Launch secure LXC containers on Fedora 20 using SELinux and sVirt

Table of Contents

Getting started with LXC is a bit awkward and I’ve assembled this guide for anyone who wants to begin experimenting with LXC containers in Fedora 20. As an added benefit, you can follow almost every step shown here when creating LXC containers on Red Hat Enterprise Linux 7 Beta (which is based on Fedora 19).

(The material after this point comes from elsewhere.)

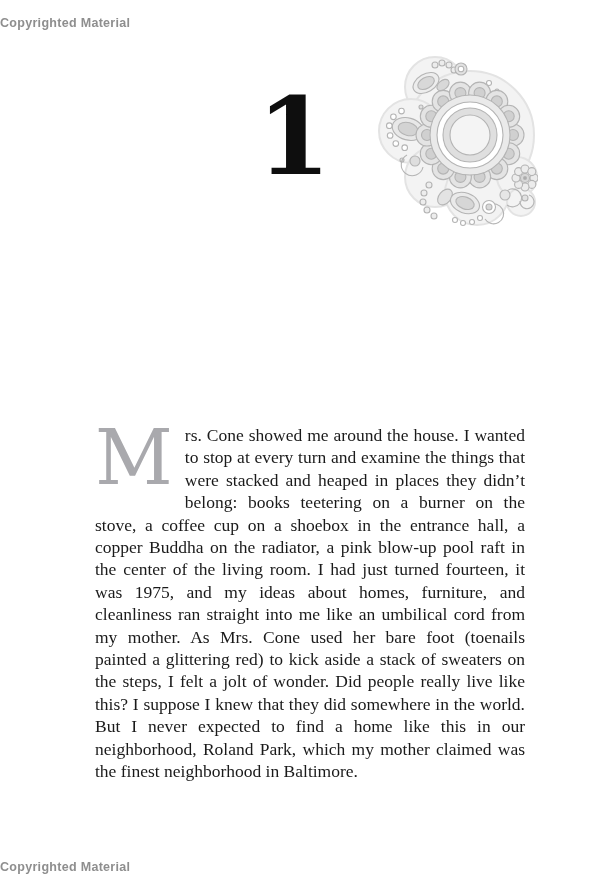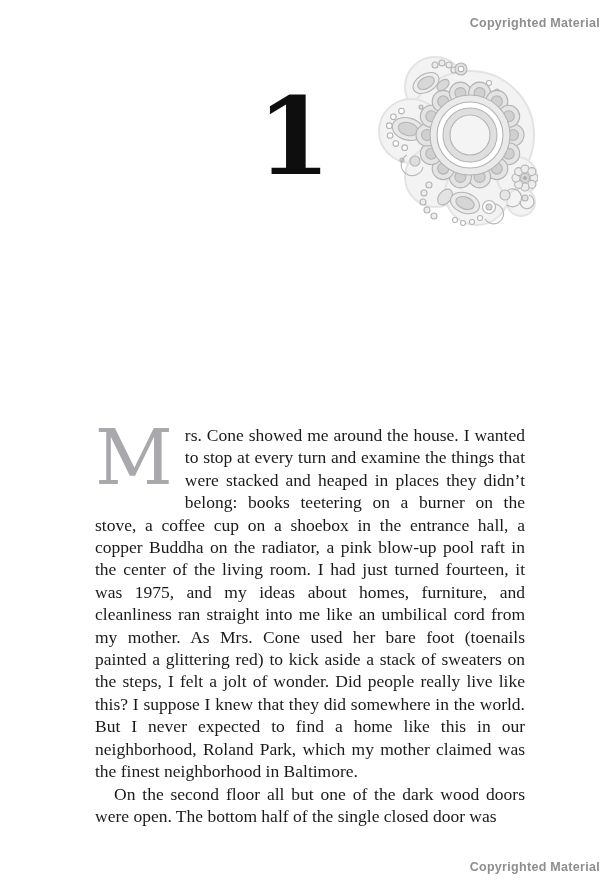"Copyrighted Material" .copyright { text-align: right -> left }
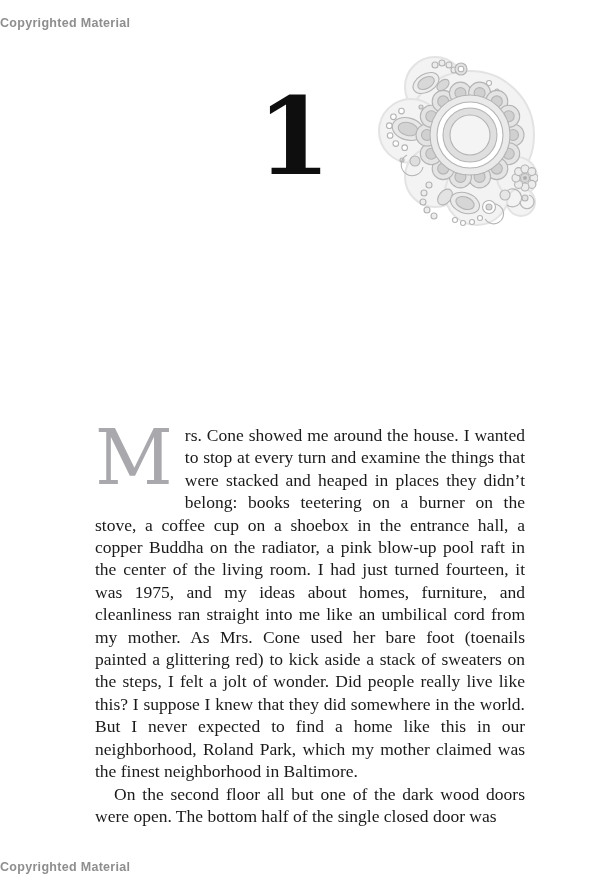"On the second floor all" p.para { html: <p>On the second floor all but one of the dark wood doors were open. The bottom half of the single closed door was</p> -> none }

You’ll need a physical machine or a VM running Fedora 20 to get started. (You could put a container in a container, but things get a little dicey with that setup. Let’s just avoid talking about nested containers for now. No, really, I shouldn’t have even brought it up. Sorry about that.)

Prep Work #

Start by updating all packages to the latest versions available:

yum -y upgrade

Verify that SELinux is in enforcing mode by running getenforce. If you see Disabled or Permissive, get SELinux into enforcing mode with a quick configuration change:

sed -i 's/^SELINUX=.*/SELINUX=enforcing/' /etc/selinux/config

I recommend installing setroubleshoot-server to make it easier to find the root cause of AVC denials:

Reboot now. This will ensure that SELinux comes up in enforcing mode (verify that with getenforce after reboot) and it ensures that auditd starts up sedispatch (for setroubleshoot).

Install management libraries and utilities #

Let’s grab libvirt along with LXC support and a basic NAT networking configuration.

yum -y install libvirt-daemon-lxc libvirt-daemon-config-network

Launch libvirtd via systemd and ensure that it always comes up on boot. This step will also adjust firewalld for your containers and ensure that dnsmasq is serving up IP addresses via DHCP on your default NAT network.

systemctl start libvirtd.service
systemctl enable libvirtd.service

Bootstrap our container #

Installing packages into the container’s filesystem will take some time.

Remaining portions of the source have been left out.